INTRODUCTION:Spinocerebellar ataxia type 10 (SCA10) is a hereditary neurodegenerative disorder caused by repeat expansions in the ATXN10 gene. Patients present with cerebellar ataxia frequently accompanied by seizures. Even though loss of cerebellar Purkinje neurons has been described, its brain degeneration pattern is unknown. Our aim was to characterize the gray and white matter degeneration patterns in SCA10patients and the association with clinical features. METHODS: We enrolled 18 patients with molecular diagnosis of SCA10 and 18 healthy individuals matched for age and sex. All participants underwent brain MRI including high-resolution anatomical and diffusion images. Whole-brain Tract-Based Spatial Statistics (TBSS) and Voxel-Based Morphometry (VBM) were performed to identify white and grey matter degeneration respectively. A second analysis in the cerebellum identified the unbiased pattern of degeneration. Motor impairment was assessed using the SARA Scale. RESULTS: TBSS analysis in the patient group revealed white matter atrophy exclusively in the cerebellum. VBM analysis showed extensive grey matter degeneration in the cerebellum, brainstem, thalamus, and putamen.
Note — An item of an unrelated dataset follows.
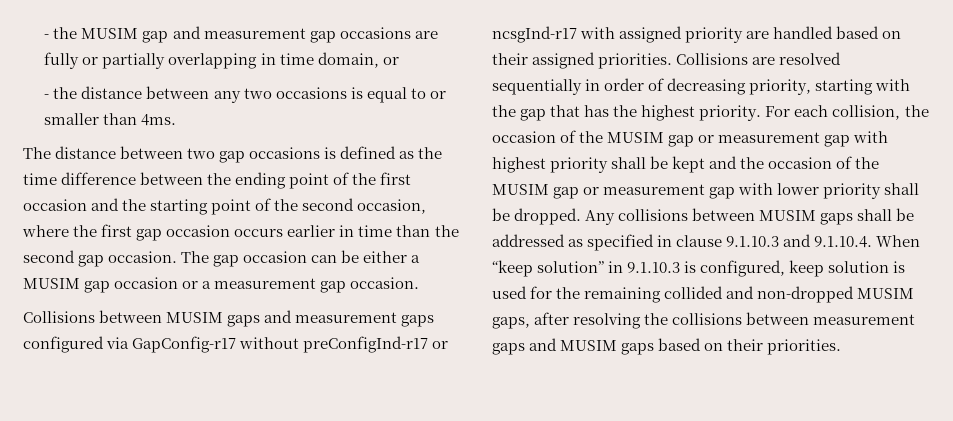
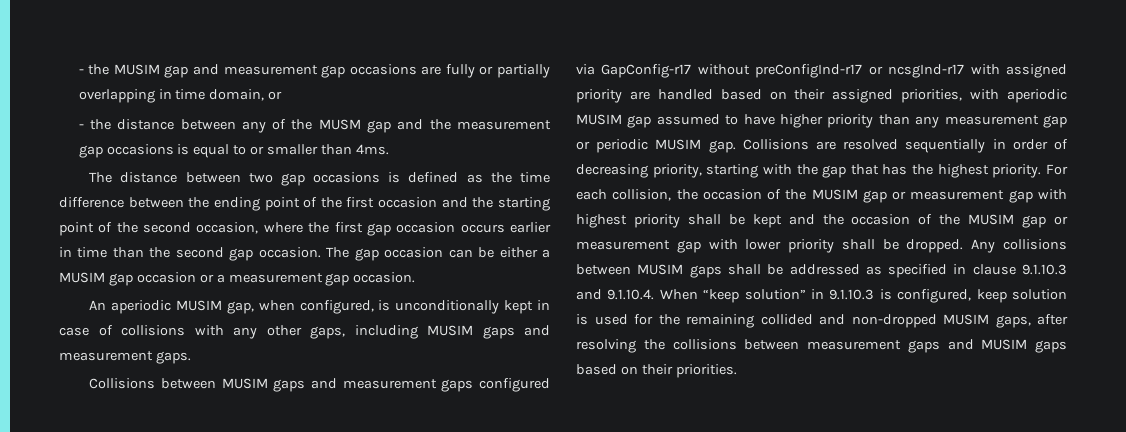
- - the distance between any two occasions is equal to or smaller than 4ms.
+ - the distance between any of the MUSM gap and the measurement gap occasions is equal to or smaller than 4ms.
+ An aperiodic MUSIM gap, when configured, is unconditionally kept in case of collisions with any other gaps, including MUSIM gaps and measurement gaps.
- Collisions between MUSIM gaps and measurement gaps configured via GapConfig-r17 without preConfigInd-r17 or ncsgInd-r17 with assigned priority are handled based on their assigned priorities.
+ Collisions between MUSIM gaps and measurement gaps configured via GapConfig-r17 without preConfigInd-r17 or ncsgInd-r17 with assigned priority are handled based on their assigned priorities, with aperiodic MUSIM gap assumed to have higher priority than any measurement gap or periodic MUSIM gap.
Significant associations between cerebellar degeneration and SARA scores were found. Additionally, degeneration in thalamic GM and WM in the cerebellar lobule VI were significantly associated with the presence of seizures. CONCLUSION: The results show that besides cerebellum and brainstem, brain degeneration in SCA10 includes predominantly the putamen and thalamus; involvement of the latter is strongly associated with seizures. Analysis of the unbiased degeneration pattern in the cerebellum suggests lobules VIIIb, IX, and X as the primary cerebellar targets of the disease, which expands to the anterior lobe in later stages.